Title : Machine learning assisted prediction of solid solubility limits in binary metallic alloys through Hume-Rothery approach
Abstract:
The solid solubility of metallic alloys is a critical factor in designing the materials with tailored properties. Hume-Rothery rules qualitatively predict the solid solubility limits (SSL) in the binary metallic alloys. In recent years, machine learning (ML) approach has become an alternative to predict SSL quantitatively. In the present work, the random forest (RF) and artificial neural networks (ANN) ML algorithms were applied to 2798 binary metallic alloy systems and the solid solubility limits were predicted. The study primarily utilized a set of four features based on the Hume-Rothery rules- namely: atomic size, electronegativity, valence, and crystal structure.
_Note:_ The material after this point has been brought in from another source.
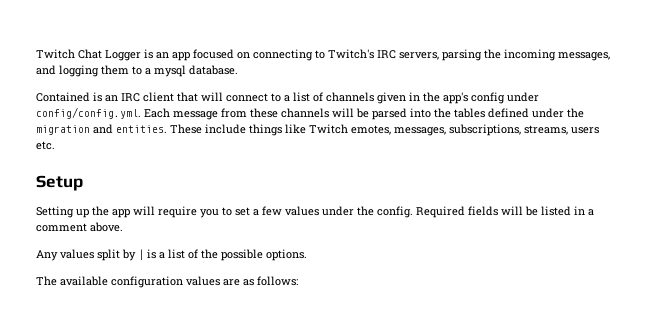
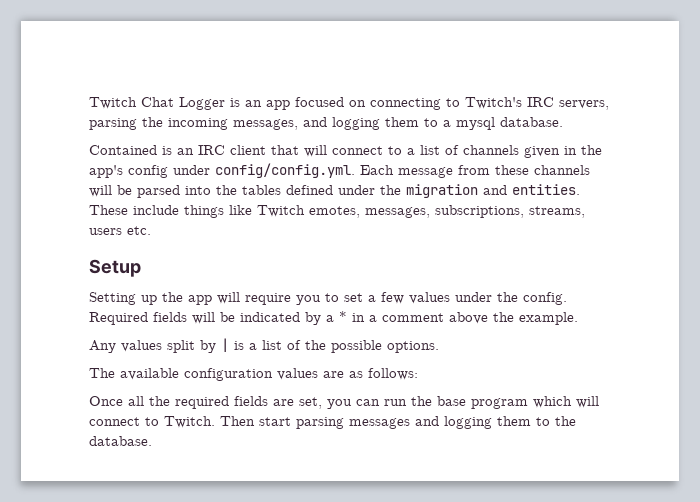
- Required fields will be listed in a comment above.
+ Required fields will be indicated by a * in a comment above the example.
+ Once all the required fields are set, you can run the base program which will connect to Twitch. Then start parsing messages and logging them to the database.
It also considered an additional set of four features, based on three physical parameters: atomic weight, density, melting point, and one thermodynamic parameter: heat of mixing. In order to quantify the crystal structure factor, a ‘crystal structure weightage factor’ (CSWF) was devised and implemented. In the feature extraction step, the features valence, atomic weight and density were excluded while retaining the five features. After processing, the resulting accuracies of the training and test were 98% and 84% respectively by RF regression, and 99% and 82% respectively by ANN regression. Among the Hume-Rothery features, the atomic size and crystal structure were calculated to have a feature importance of 21 & 20% respectively. Similarly, in the additional features, the heat of mixing and melting point showed the feature importance of 22% & 15% respectively. In addition, the data visualization and correlation matrix provide key insights into the solid solubility, which will presented. This study can also be extended to the multicomponent systems such as the high entropy alloys and the bulk metallic glasses.